More silence, then another rustle through the trees. Another animal. Even though he had completed his graduate studies at Princeton, fifty miles to the north, Andy had never been aware of the Pine Barrens, the greatest expanse of virgin pine forest in the country, until he’d found himself teaching biology at Exton Reed. This part of New Jersey was all sandy soil over an aquifer so pure you could dig a hole and drink right out of it, and stunted trees that would go down in forest fires every few summers to be reborn, again, come spring. It was the only place in New Jersey where it was truly possible to live off the grid. He knew of families in the immediate area who generated their own electricity and pumped that crystalline water from wells and shot their own deer and could name every owl species from a distance of twenty yards. His daughters went to school with kids from these families; they called them “pineys” and wouldn’t invite them to their birthday parties, which was fine with Andy.

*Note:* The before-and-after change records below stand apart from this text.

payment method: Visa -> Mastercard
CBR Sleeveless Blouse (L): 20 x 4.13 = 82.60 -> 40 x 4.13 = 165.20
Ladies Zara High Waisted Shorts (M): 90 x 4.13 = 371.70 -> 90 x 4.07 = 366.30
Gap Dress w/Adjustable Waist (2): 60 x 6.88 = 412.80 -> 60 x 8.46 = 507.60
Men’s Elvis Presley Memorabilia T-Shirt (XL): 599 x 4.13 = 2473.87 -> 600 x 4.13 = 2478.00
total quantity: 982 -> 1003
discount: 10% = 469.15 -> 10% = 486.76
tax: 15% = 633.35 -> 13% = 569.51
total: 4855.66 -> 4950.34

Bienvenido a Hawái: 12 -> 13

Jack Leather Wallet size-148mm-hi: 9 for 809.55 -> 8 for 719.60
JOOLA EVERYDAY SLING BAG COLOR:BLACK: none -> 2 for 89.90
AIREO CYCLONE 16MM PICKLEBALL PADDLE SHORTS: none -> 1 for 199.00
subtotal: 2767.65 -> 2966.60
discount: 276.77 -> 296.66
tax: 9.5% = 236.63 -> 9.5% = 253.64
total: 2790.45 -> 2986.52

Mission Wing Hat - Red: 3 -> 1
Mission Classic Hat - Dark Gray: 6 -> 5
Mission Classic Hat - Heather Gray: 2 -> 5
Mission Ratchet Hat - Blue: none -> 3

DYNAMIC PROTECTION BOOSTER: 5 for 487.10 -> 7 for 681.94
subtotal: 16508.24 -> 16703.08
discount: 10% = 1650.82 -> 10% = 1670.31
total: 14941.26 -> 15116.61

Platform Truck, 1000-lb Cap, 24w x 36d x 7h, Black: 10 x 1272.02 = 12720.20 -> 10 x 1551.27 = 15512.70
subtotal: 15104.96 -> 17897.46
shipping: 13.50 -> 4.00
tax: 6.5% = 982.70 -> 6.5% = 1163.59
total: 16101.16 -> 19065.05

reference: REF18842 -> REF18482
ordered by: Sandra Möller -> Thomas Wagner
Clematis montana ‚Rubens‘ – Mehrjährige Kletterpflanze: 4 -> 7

“And you’ll be thirty-six, right?”

“I’m sorry?” he said.

“In November.”

“Forty-one.”

“Really? I always thought you were younger than that.”

Andy shrugged, puffed on the cigar. Sheila was leaning back against the cheap green all-weather cushions of his rocking chair, closing her eyes. She slapped her hand lazily when a mosquito approached.

“I turned forty a few years ago,” she said. “What surprised me was how useless I suddenly felt. I remember my mother describing that feeling when she was sixty or so, how she felt like she was just being greedy at this point—that anything she was going to do from sixty on was just marking time.”